Brie (Photo credit: Wikipedia)

Upland in north central France, between the Rivers Seine and Marne, east and southeast of Paris.

The western part of the region was generally in royal hands and is known as the Brie française, eventually becoming part of the province of Île-de-France.  It was at one time held by Count Robert I of Dreux (d.1188), a younger son of Louis VI, and it is from him that the old capital of the district, Brie-Comte-Robert (southeast of Paris) is named.   Melun, which is on the Seine and which was held by a Vicomte, was its most important town.

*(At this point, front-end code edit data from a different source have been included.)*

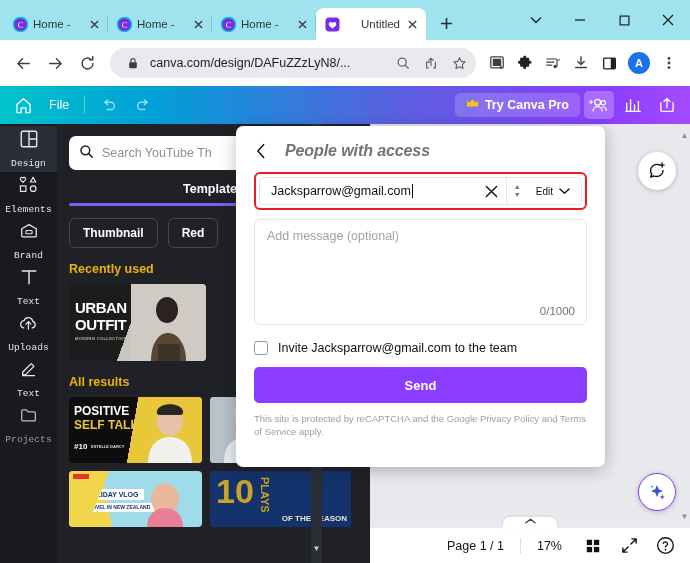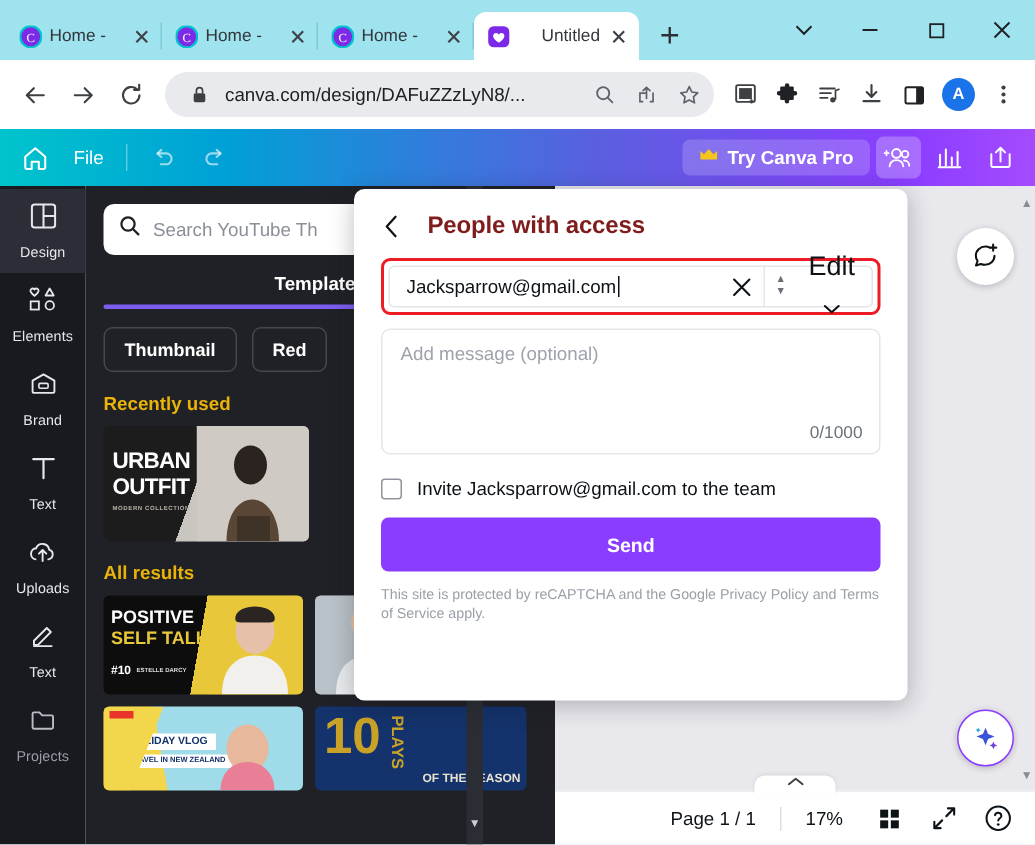"People with access" .dlg-title { color: #7f1d1d -> #737373; font-style: none -> italic }
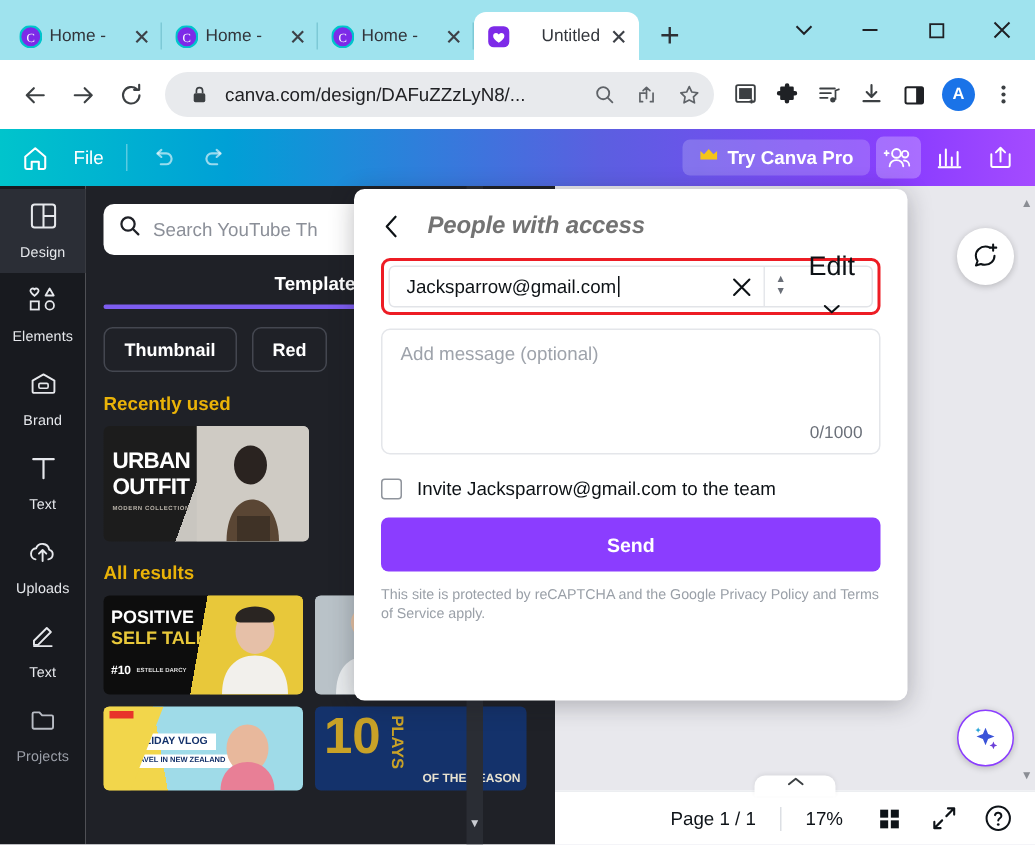"Design" .rail-item { font-family: none -> Liberation Mono, monospace; height: 56px -> 46px }
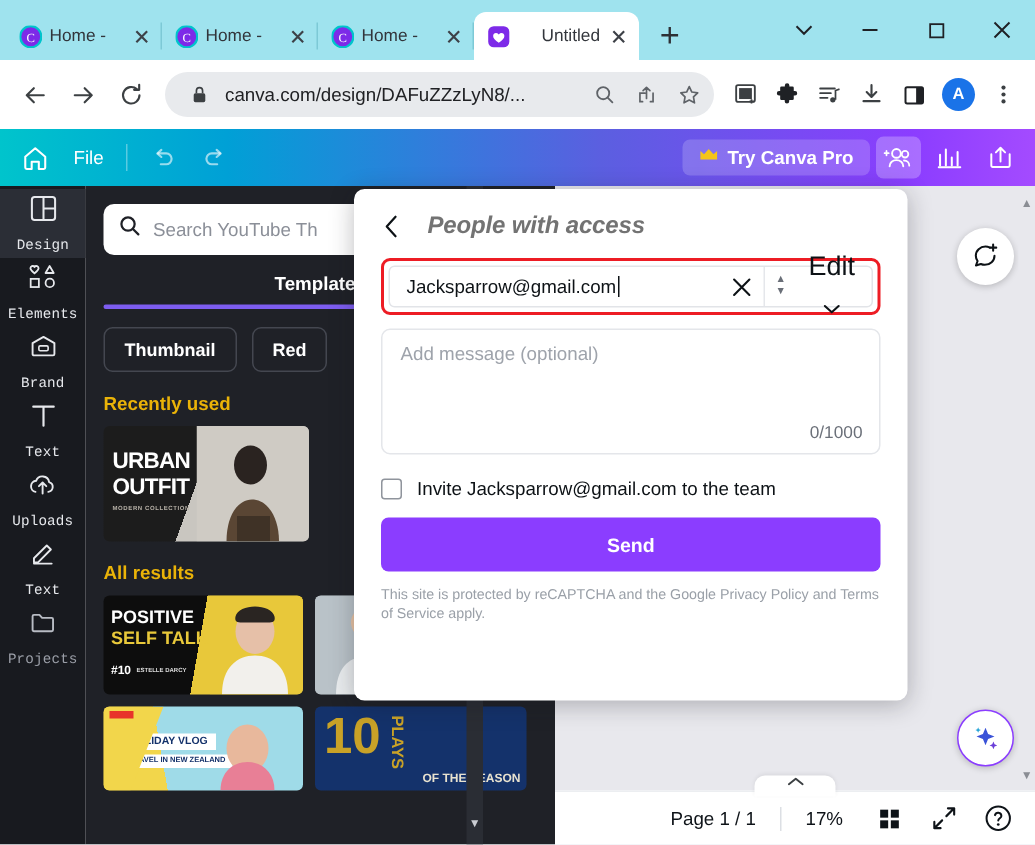"Edit" .edit-sel { flex-direction: column -> none; font-size: 18px -> 10px }
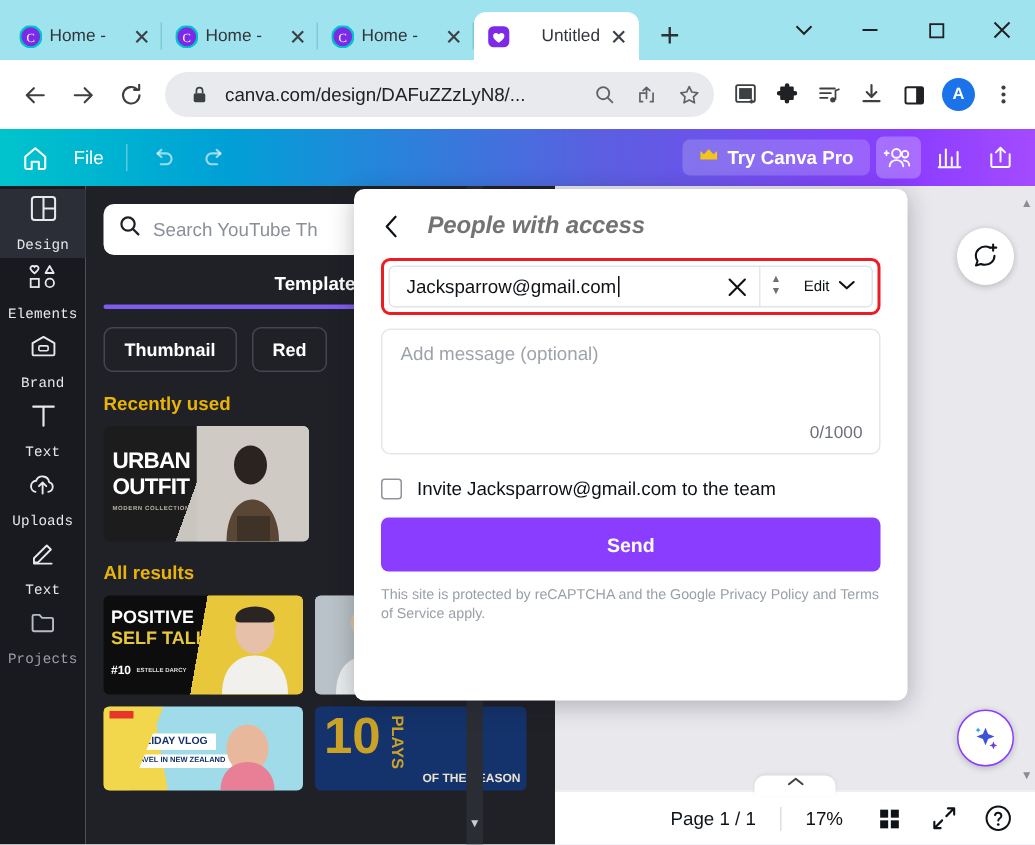"Add message (optional)" .msgbox { height: 84px -> 106px }
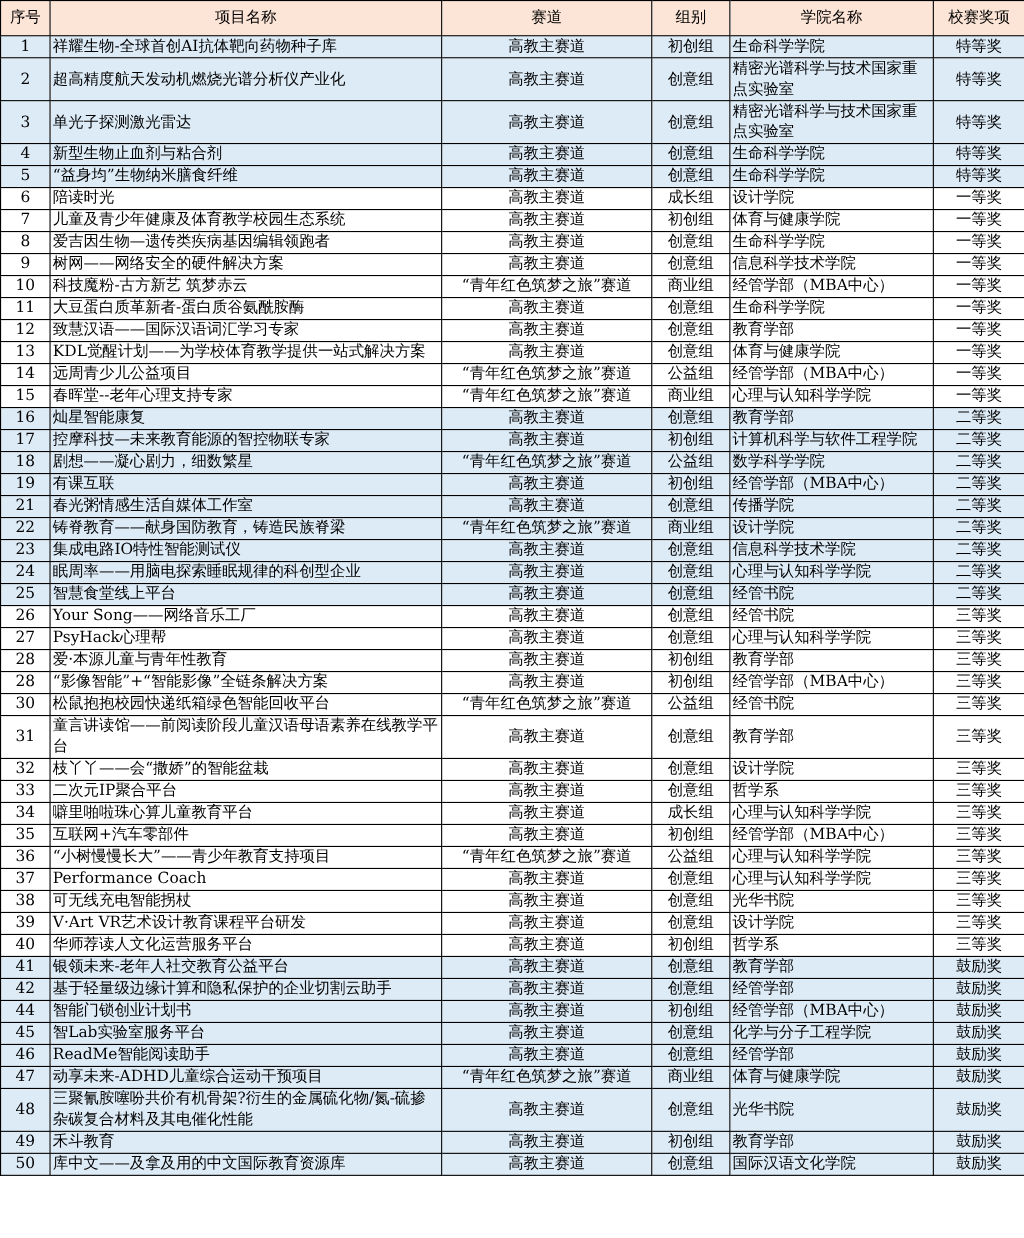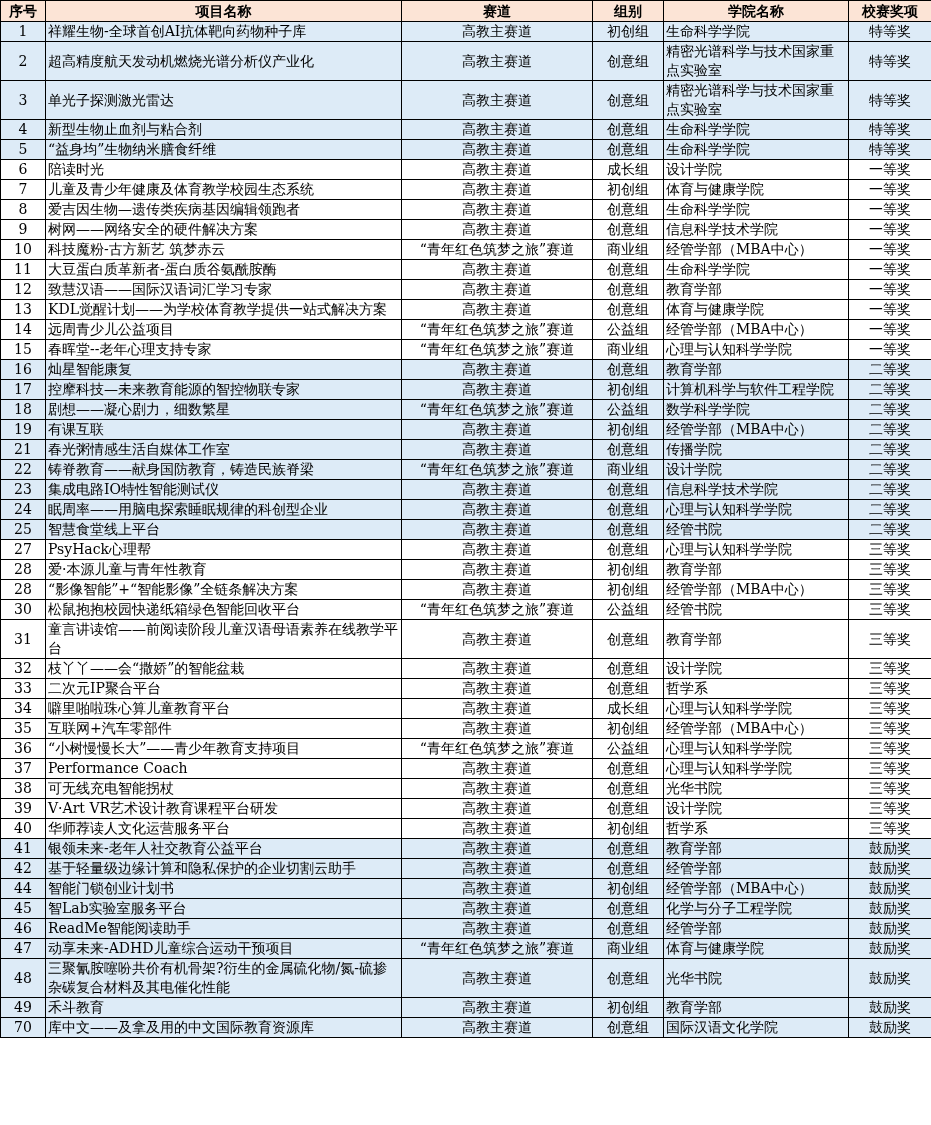"序号" table.award-table th { font-weight: bold -> normal; height: 21px -> 32px }
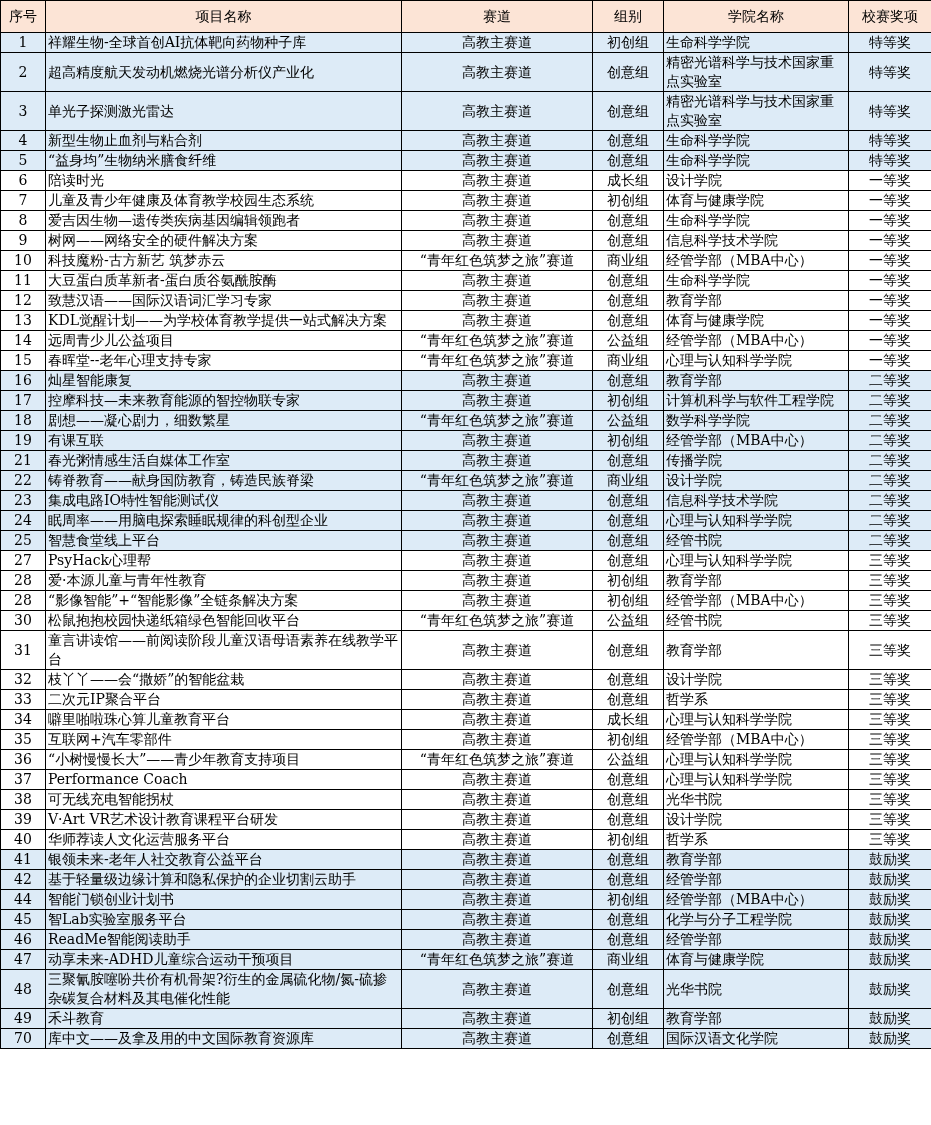"26" tr.row-plain { html: none -> <tr> <td>26</td> <td>Your Song——网络音乐工厂</td> <td>高教主赛道</td> <td>创意组</td> <td>经管书院</td> <td>三等奖</td> </tr> }
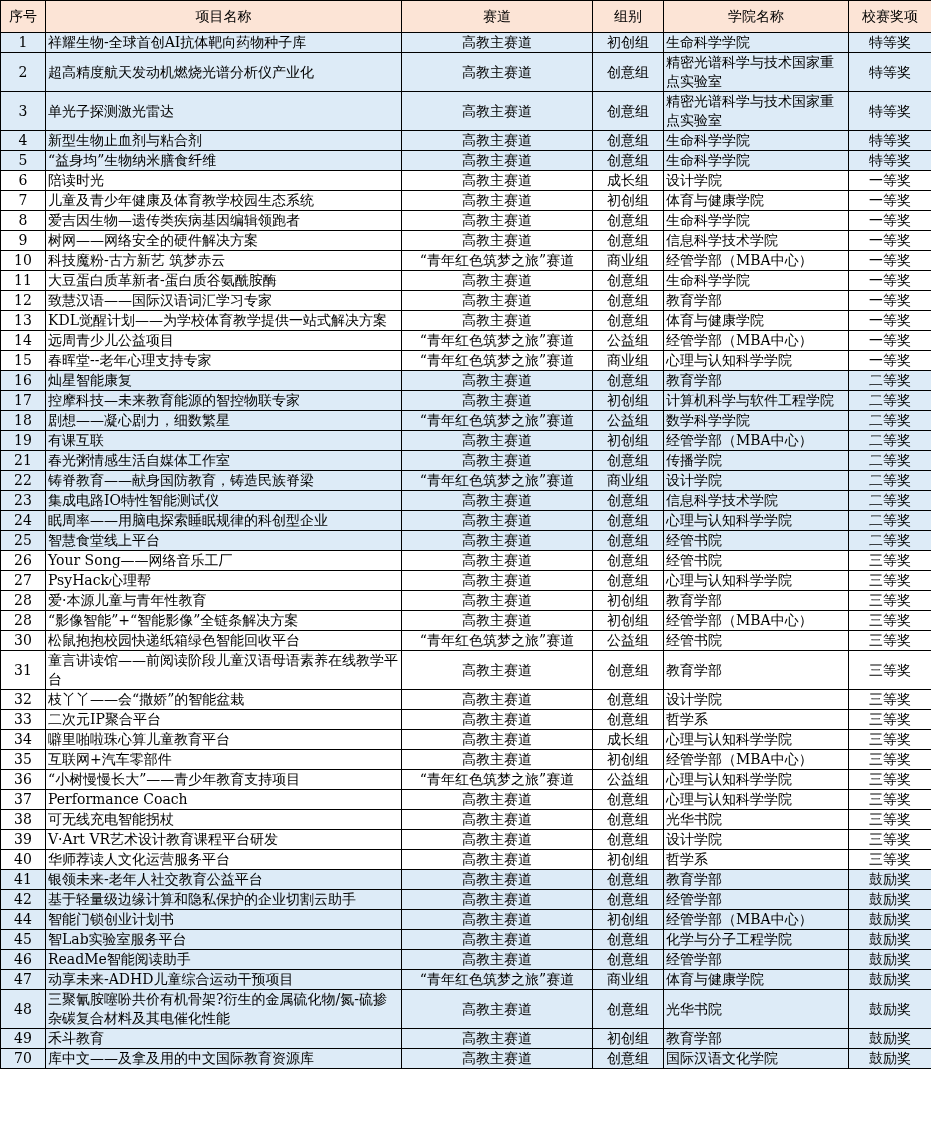"70" td.cell-no { text: 70 -> 50 }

The eastern and larger part of the Brie was acquired from King Robert I by his son-in-law, Count Herbert II of Vermandois.   After the death of his son, Count Herbert III the Old in 980/4, much of it, then called the County of Omois, passed to Count Eudes I of Blois, his nephew, an event that marked the beginning of the expansion of the Counts of Blois into the region later called Champagne.

The County of Meaux also extended into the Brie.  The town of Meaux, which stands on the River Marne, is on the edge of the region.   In the 1020s Meaux also passed to the Counts of Blois and the County of Champagne was almost formed.   The eastern Brie is called the Brie champenoise, and from 1217 the Count of Champagne was called the Count of Champagne & Brie.